Writing a script for processing test and validation sets

In [None]:
def preprocess_data(df, tokenizer):
  '''Takes a pandas dataframe and a tokenizer object and returns a tokenized huggingface dataset object ready to be passed into BERT for training
  '''
  # converting Pandas to Hugging Face Dataset
  hf = Dataset.from_pandas(df)
  processed = hf.map(convert_offsets_to_lists)
  #tokenize
  tokenized = processed.map(tokenize_and_align, batched=True, fn_kwargs={"tokenizer": tokenizer})

  return tokenized

Importing AutoTokenizer to use various BERT tokenizers

In [None]:
from transformers import AutoTokenizer

## 4. Bi-LSTM (Jui)

Using DistilBERT tokenizer to keep the comparison fair

In [None]:
tokenizer_distilbert = AutoTokenizer.from_pretrained("distilbert-base-uncased")

In [None]:
train_distilbert = preprocess_data(df_train ,tokenizer_distilbert)

In [None]:
test_distilbert = preprocess_data(df_test, tokenizer_distilbert)
validation_distilbert = preprocess_data(df_validation, tokenizer_distilbert)

Importing pyTorch

In [None]:
import torch
import torch.nn as nn

In [None]:
#setup GPU availability
device = torch.device('cuda') if torch.cuda.is_available() else torch.device('cpu')

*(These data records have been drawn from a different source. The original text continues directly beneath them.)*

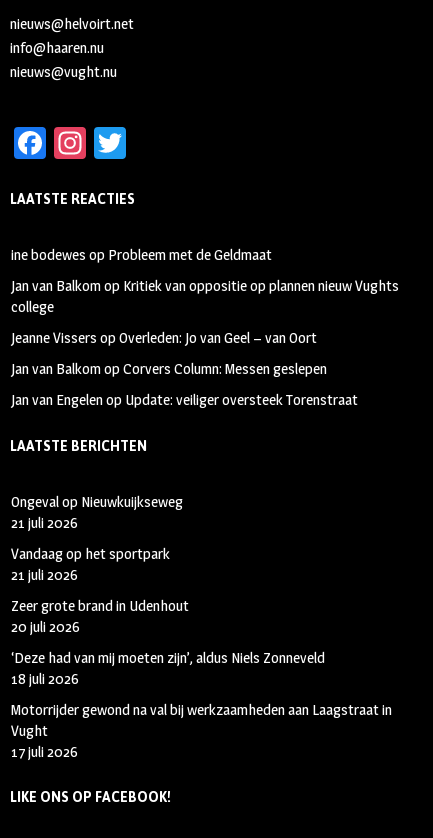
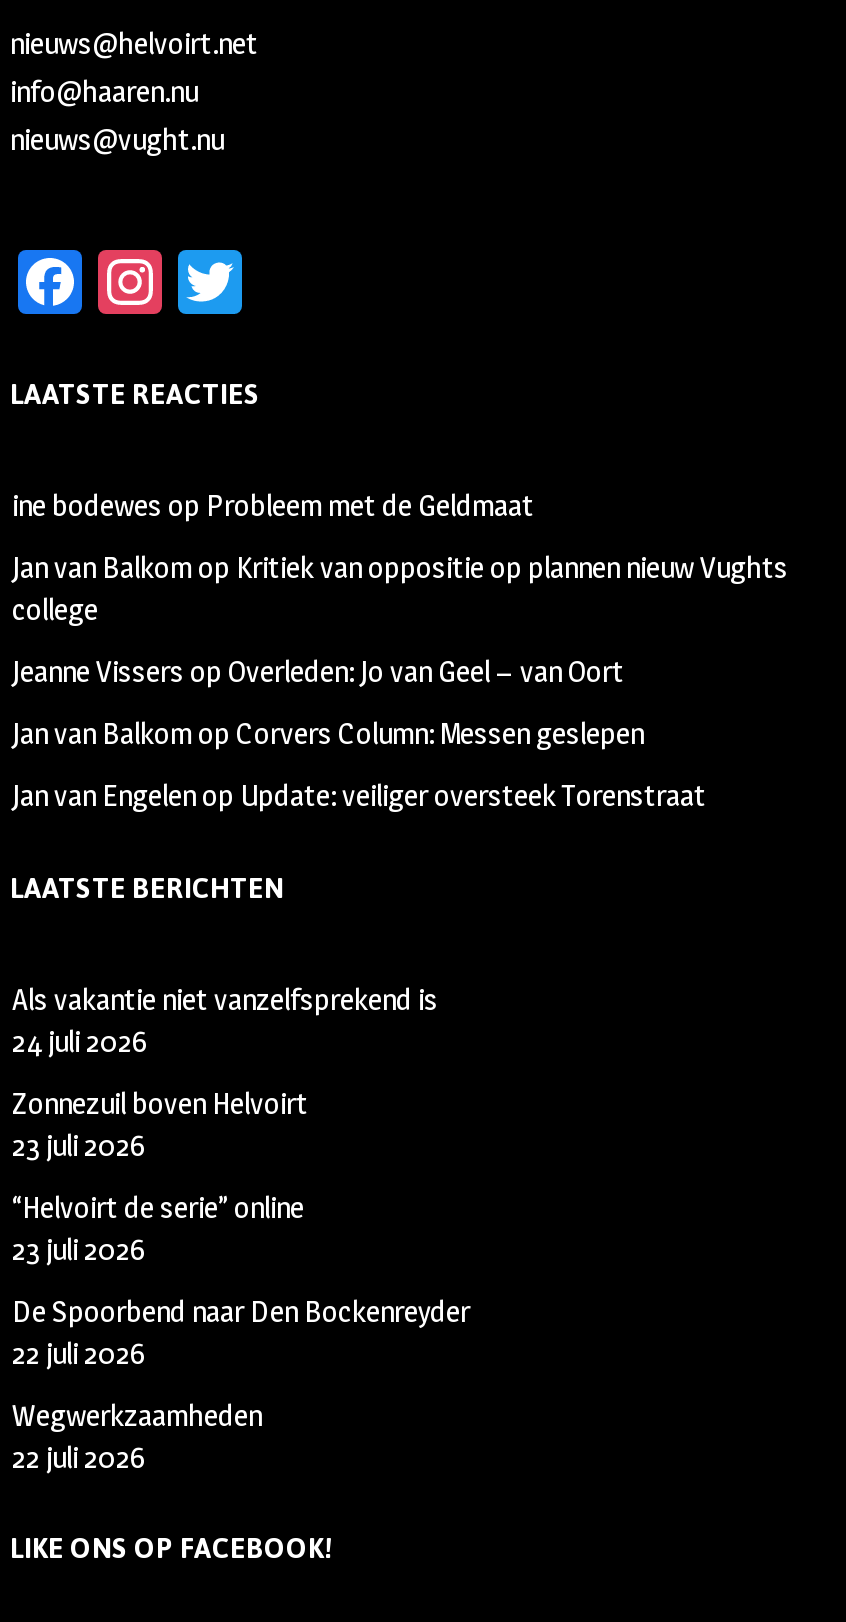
- Ongeval op Nieuwkuijkseweg
- 21 juli 2026
+ Als vakantie niet vanzelfsprekend is
+ 24 juli 2026

- Vandaag op het sportpark
- 21 juli 2026
+ Zonnezuil boven Helvoirt
+ 23 juli 2026

- Zeer grote brand in Udenhout
- 20 juli 2026
+ “Helvoirt de serie” online
+ 23 juli 2026

- ‘Deze had van mij moeten zijn’, aldus Niels Zonneveld
- 18 juli 2026
+ De Spoorbend naar Den Bockenreyder
+ 22 juli 2026

- Motorrijder gewond na val bij werkzaamheden aan Laagstraat in
- Vught
- 17 juli 2026
+ Wegwerkzaamheden
+ 22 juli 2026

Defining the Bi-LSTM model for NER

In [None]:
class bilstm_nre(nn.Module):
  def __init__(self, vocab_size, num_labels, embed_dim=128, hidden_dim=256, weight_tensor=None, dropout_rate=None):
      super().__init__()

      #setting up a custom embedding layer
      #seting padding index to 0 the embedding model from learning vectors for padding
      self.embedding = nn.Embedding(vocab_size, embed_dim, padding_idx=0)

      #bi-lstm layer
      self.lstm = nn.LSTM(embed_dim, hidden_dim, batch_first=True, bidirectional=True)

      #dropout
      if dropout_rate is not None:
        self.dropout = nn.Dropout(dropout_rate)

      #output layer (2*hidden_dim for bi-lstm)
      self.classifier = nn.Linear(hidden_dim * 2, num_labels)

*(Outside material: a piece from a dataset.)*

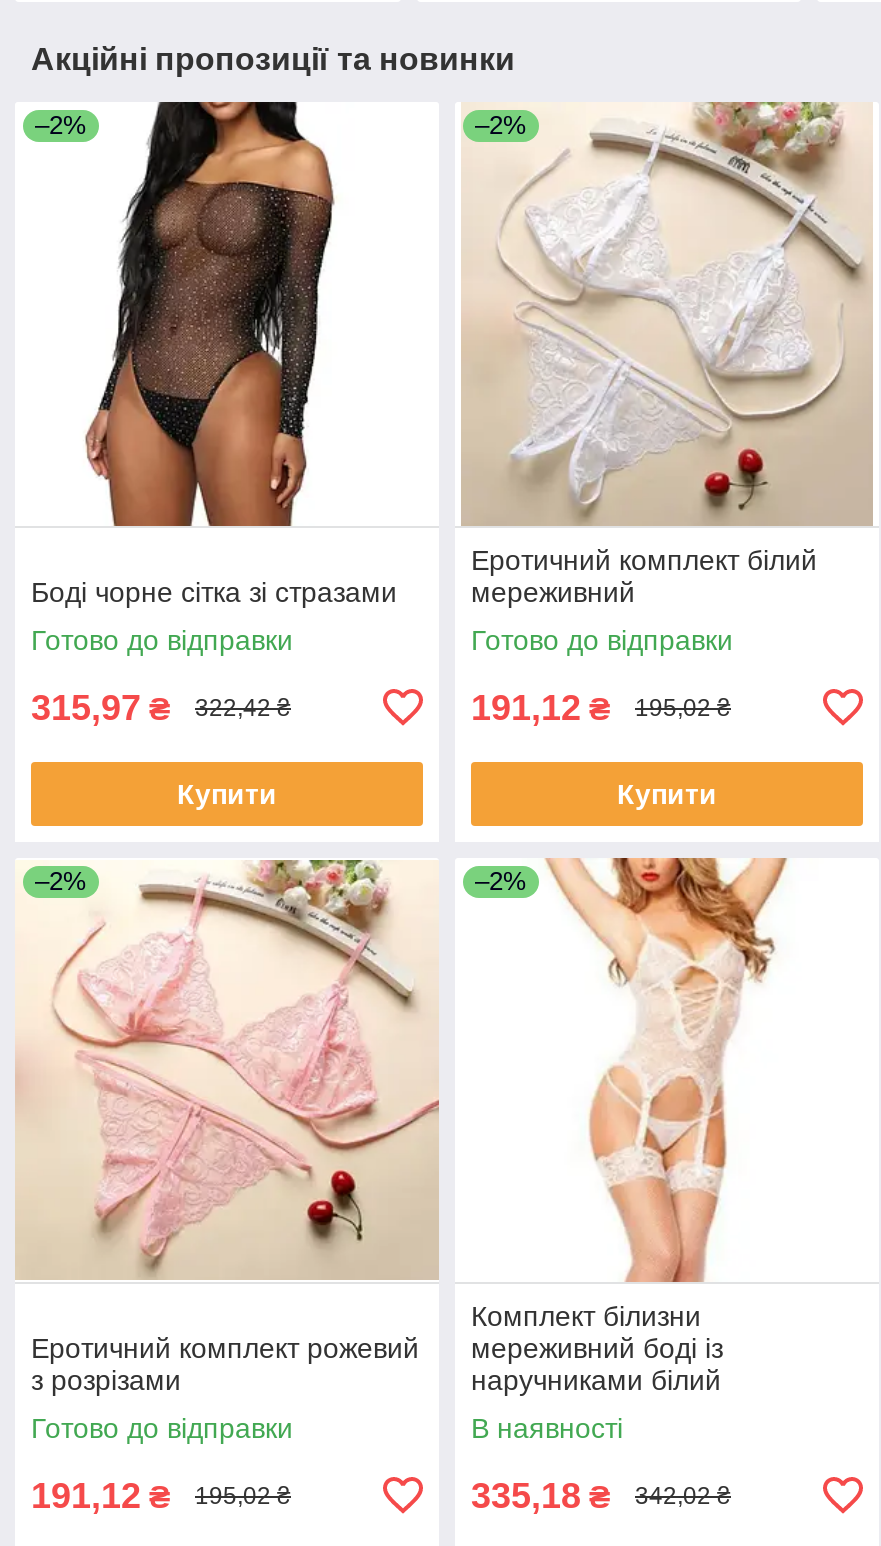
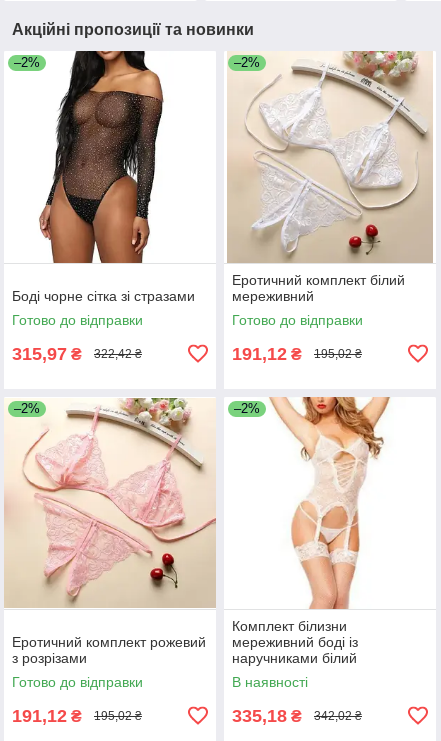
- Купити

- Купити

      #set loss function (ignore_index=-100 because we set masking to -100 in previous function)
      if weight_tensor is not None:
        self.loss_fct = nn.CrossEntropyLoss(ignore_index=-100, weight=weight_tensor)
      else:
        self.loss_fct = nn.CrossEntropyLoss(ignore_index=-100)

  #forward pass
  def forward(self, input_ids, labels=None):
      #embed
      embeds = self.embedding(input_ids)

      #lstm forward
      lstm_out, _ = self.lstm(embeds)

      logits = self.classifier(lstm_out)

      #loss calculation
      loss = None
      if labels is not None:
          # Flatten the tensors so we can check every token at once
          # logits shape: (batch * seq_len, num_labels)
          # labels shape: (batch * seq_len)
          loss = self.loss_fct(logits.view(-1, logits.shape[-1]), labels.view(-1))

      return loss, logits

batch pre-processing function to prepare dataloaders

In [None]:
def collate_fn(batch):
    # convert batch to tensors
    input_ids = [torch.tensor(item['input_ids']) for item in batch]
    labels = [torch.tensor(item['labels']) for item in batch]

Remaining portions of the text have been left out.